About this task:
Lower down are entries containing pictures. Copy exactly, without those pictures, the lines from the line with "flex-direction: column ->" through the line with "top: 474px ->".

Excerpted records:
>>>>

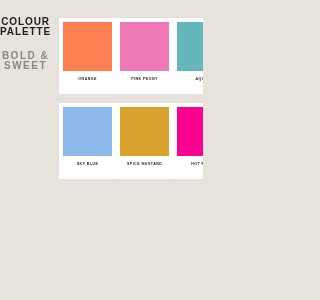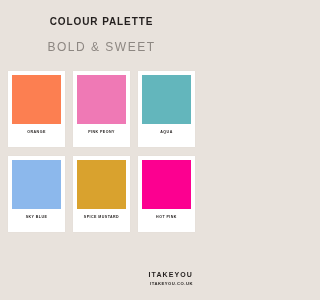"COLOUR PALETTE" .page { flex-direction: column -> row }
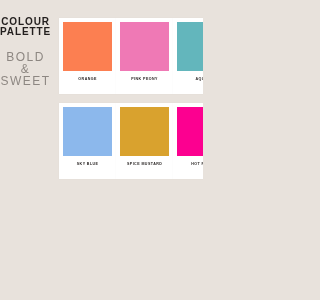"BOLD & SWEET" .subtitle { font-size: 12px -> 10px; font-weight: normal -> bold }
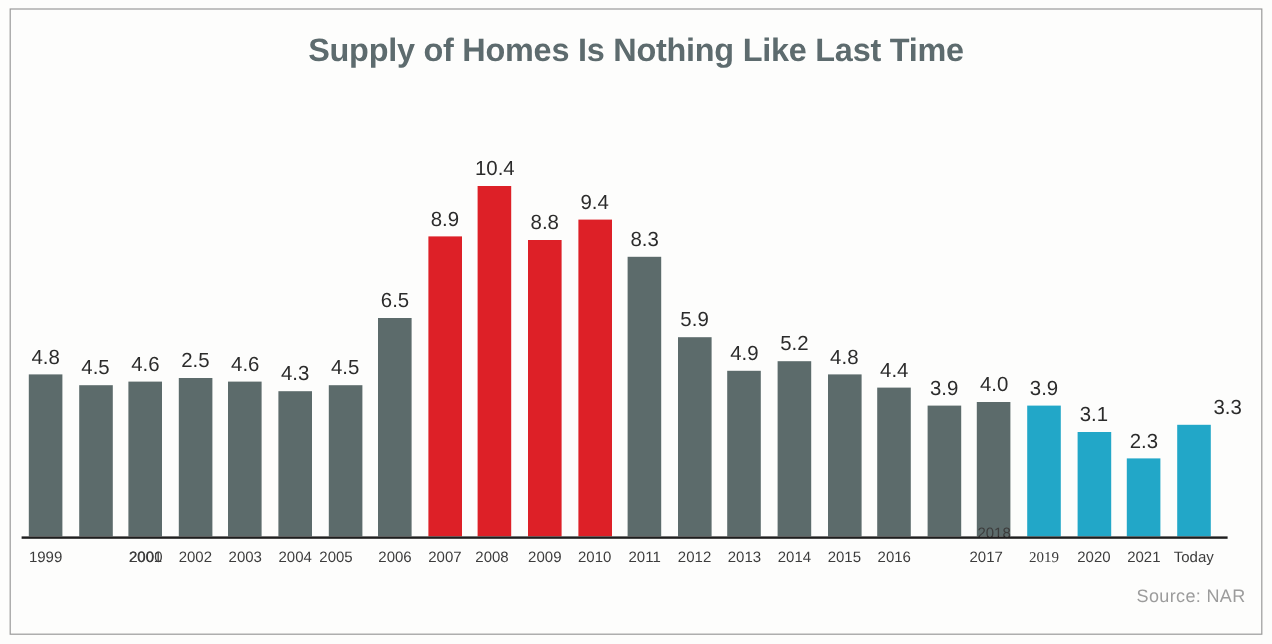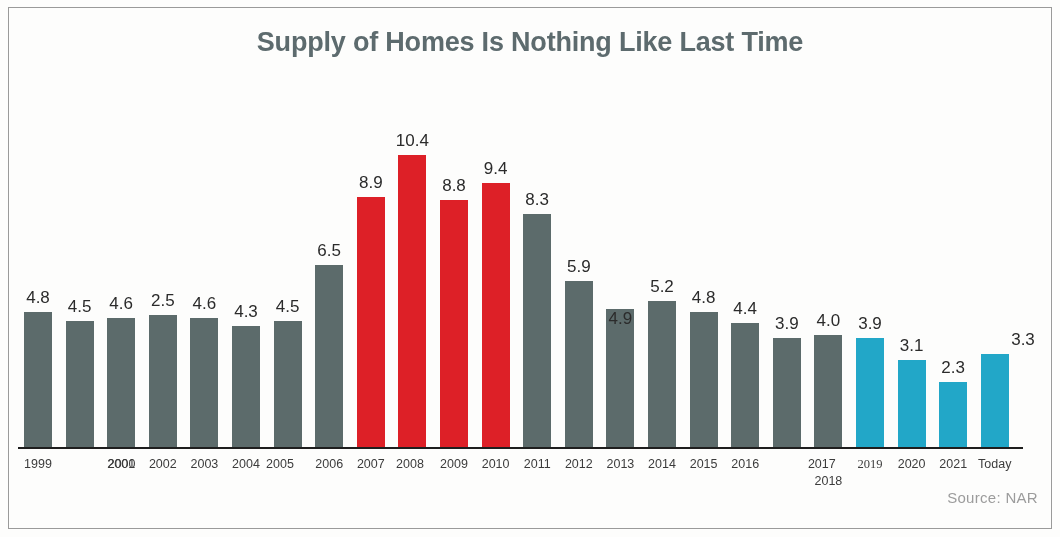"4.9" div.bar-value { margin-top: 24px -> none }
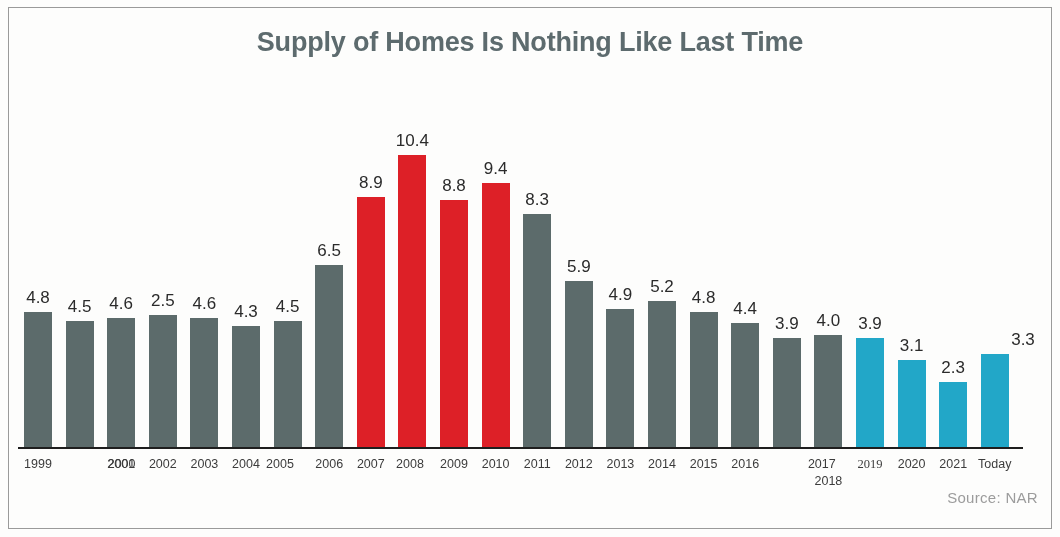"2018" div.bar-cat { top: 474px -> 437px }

<<<<
>>>>

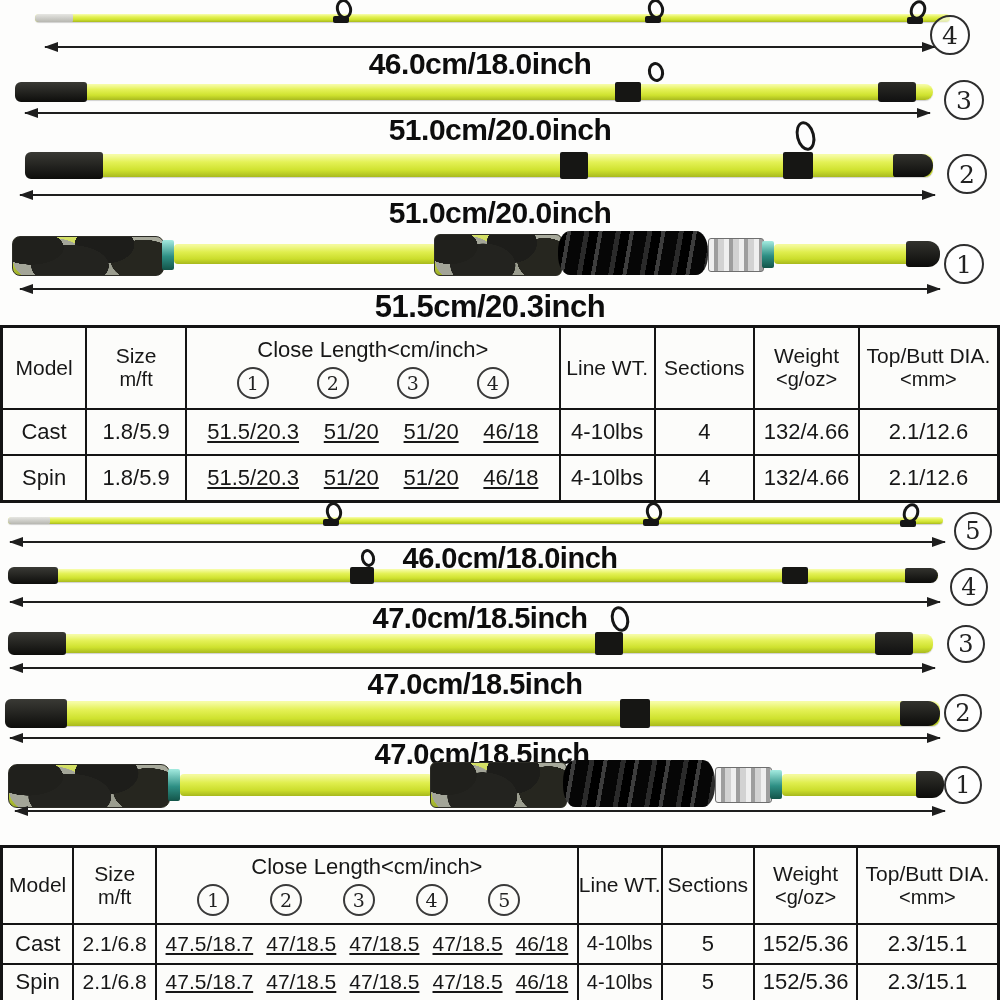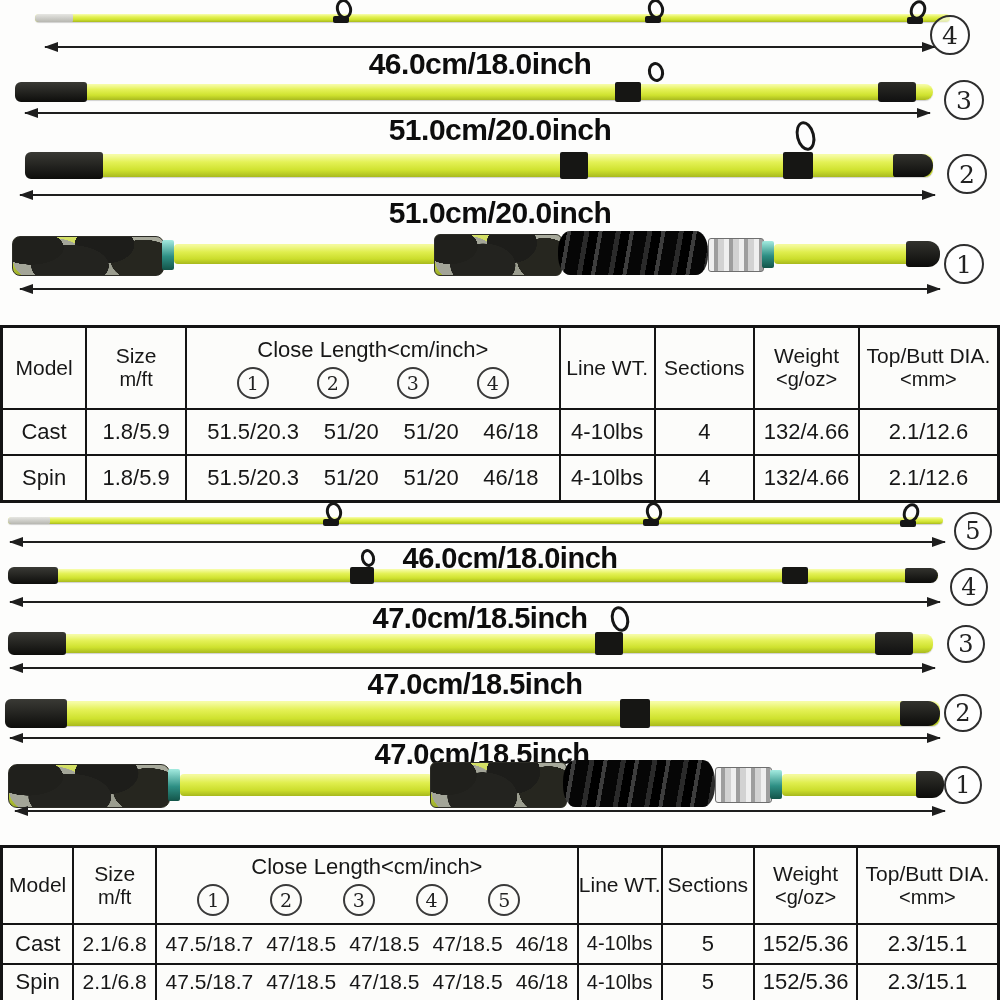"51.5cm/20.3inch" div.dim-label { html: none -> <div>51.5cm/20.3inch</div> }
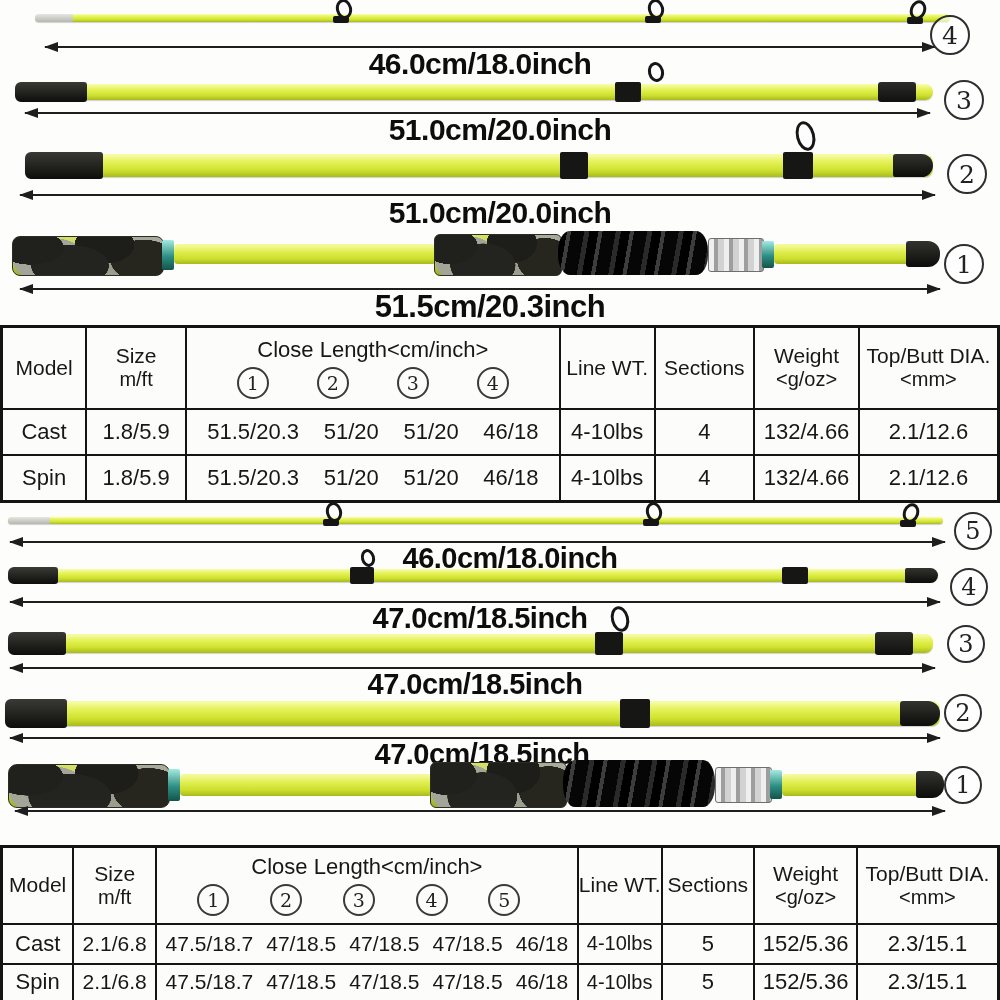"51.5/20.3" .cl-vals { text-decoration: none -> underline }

<<<<

Your response:
"COLOUR PALETTE" .page { flex-direction: column -> row }
"BOLD & SWEET" .subtitle { font-size: 12px -> 10px; font-weight: normal -> bold }
"4.9" div.bar-value { margin-top: 24px -> none }
"2018" div.bar-cat { top: 474px -> 437px }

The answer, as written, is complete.